Data excerpts

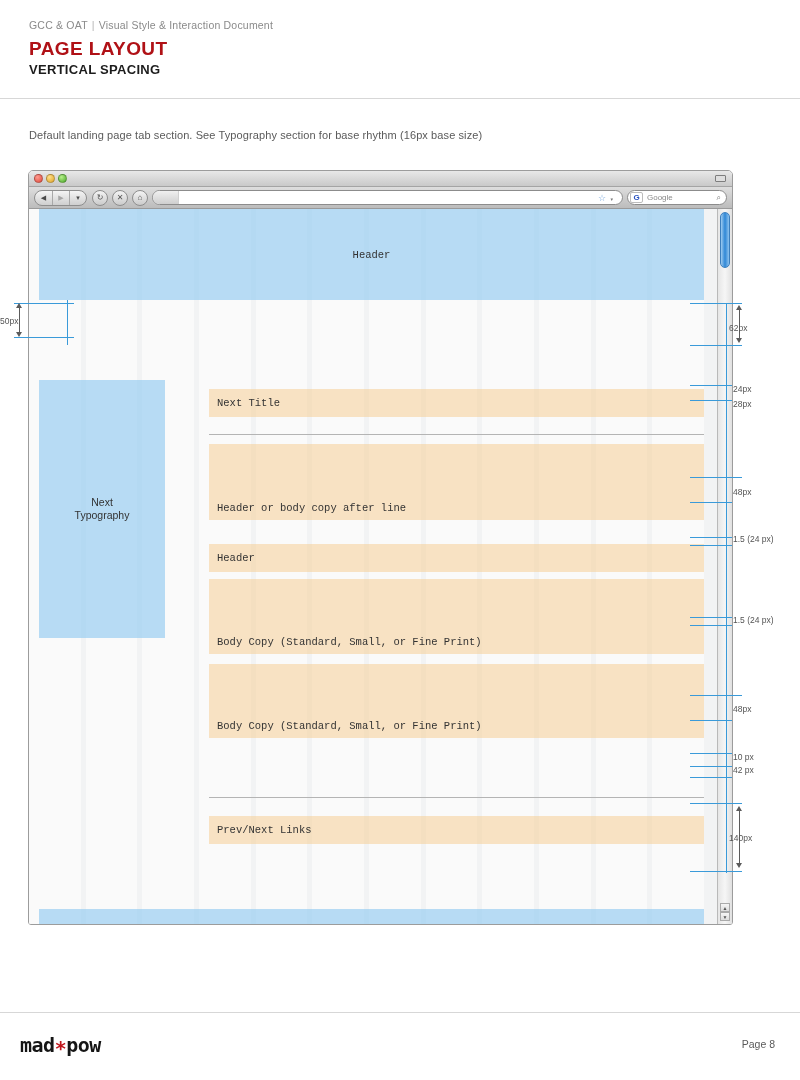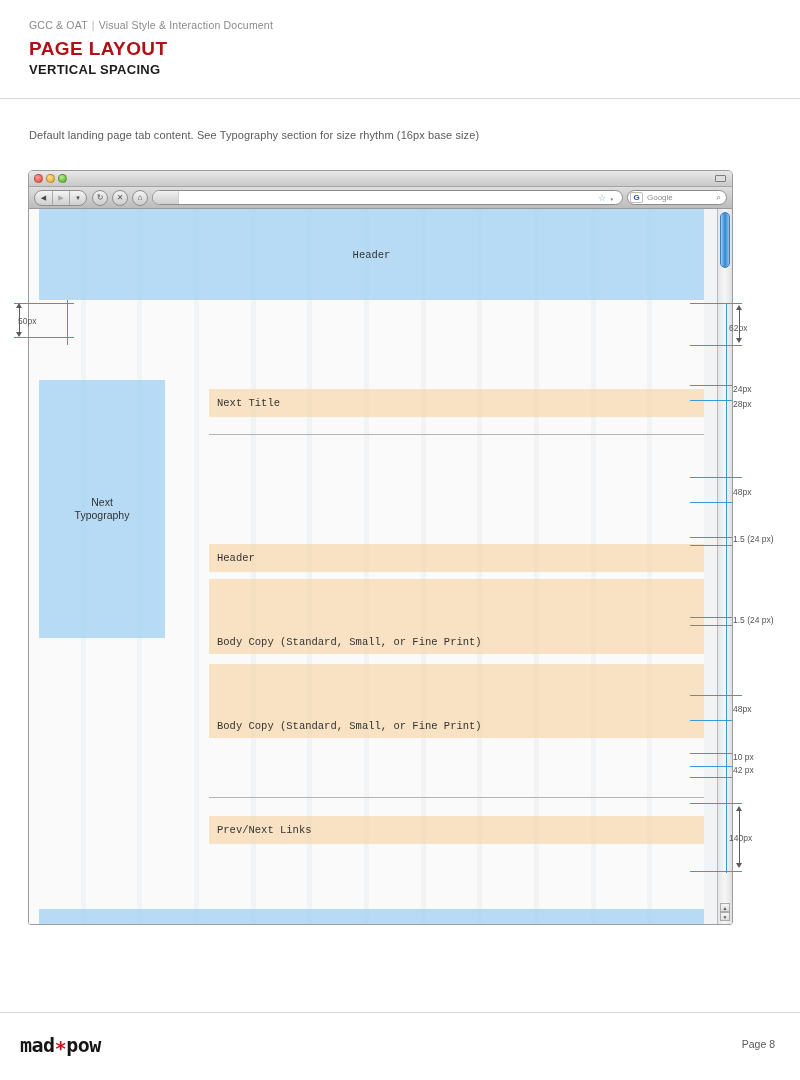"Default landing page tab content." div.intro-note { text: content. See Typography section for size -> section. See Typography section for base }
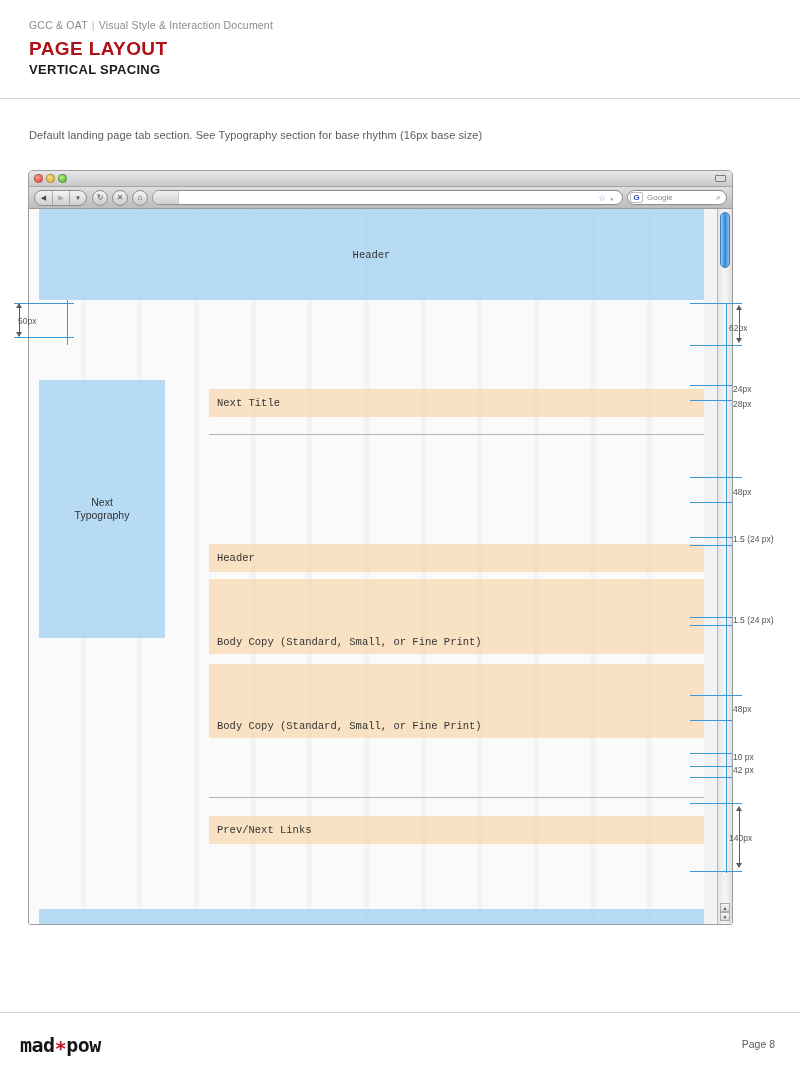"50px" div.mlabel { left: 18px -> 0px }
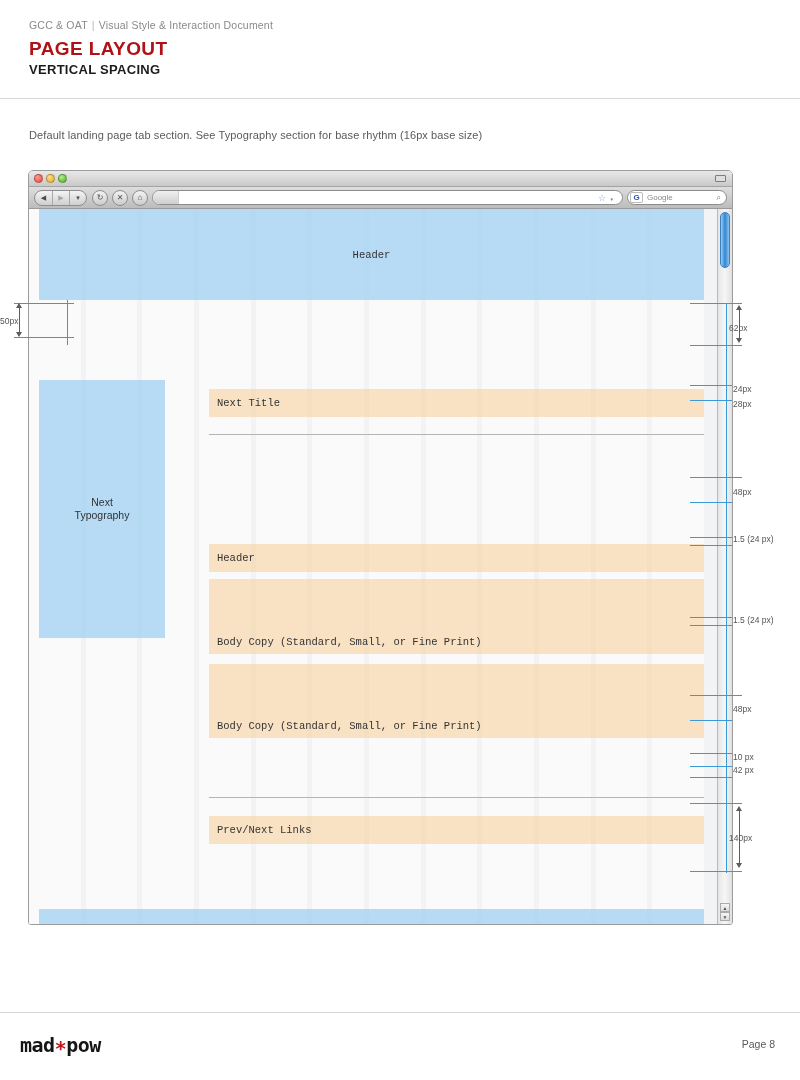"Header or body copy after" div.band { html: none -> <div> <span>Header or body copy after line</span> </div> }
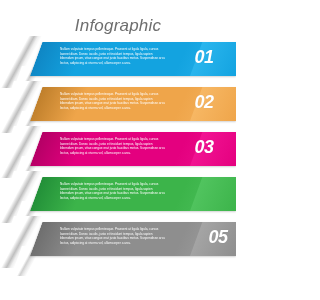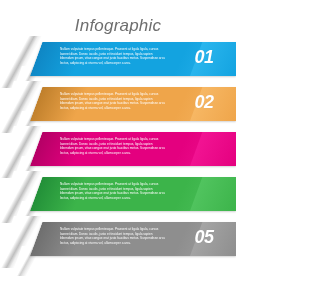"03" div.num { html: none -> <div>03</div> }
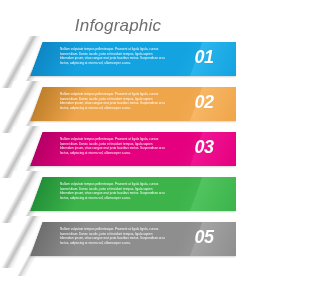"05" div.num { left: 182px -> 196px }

**PROBLEM TO WORK ON:**
Nothing but an exact copy of the data above, minus its pictures, should appear in the response.

**FINAL ANSWER:**
"Default landing page tab content." div.intro-note { text: content. See Typography section for size -> section. See Typography section for base }
"50px" div.mlabel { left: 18px -> 0px }
"Header or body copy after" div.band { html: none -> <div> <span>Header or body copy after line</span> </div> }
"03" div.num { html: none -> <div>03</div> }
"05" div.num { left: 182px -> 196px }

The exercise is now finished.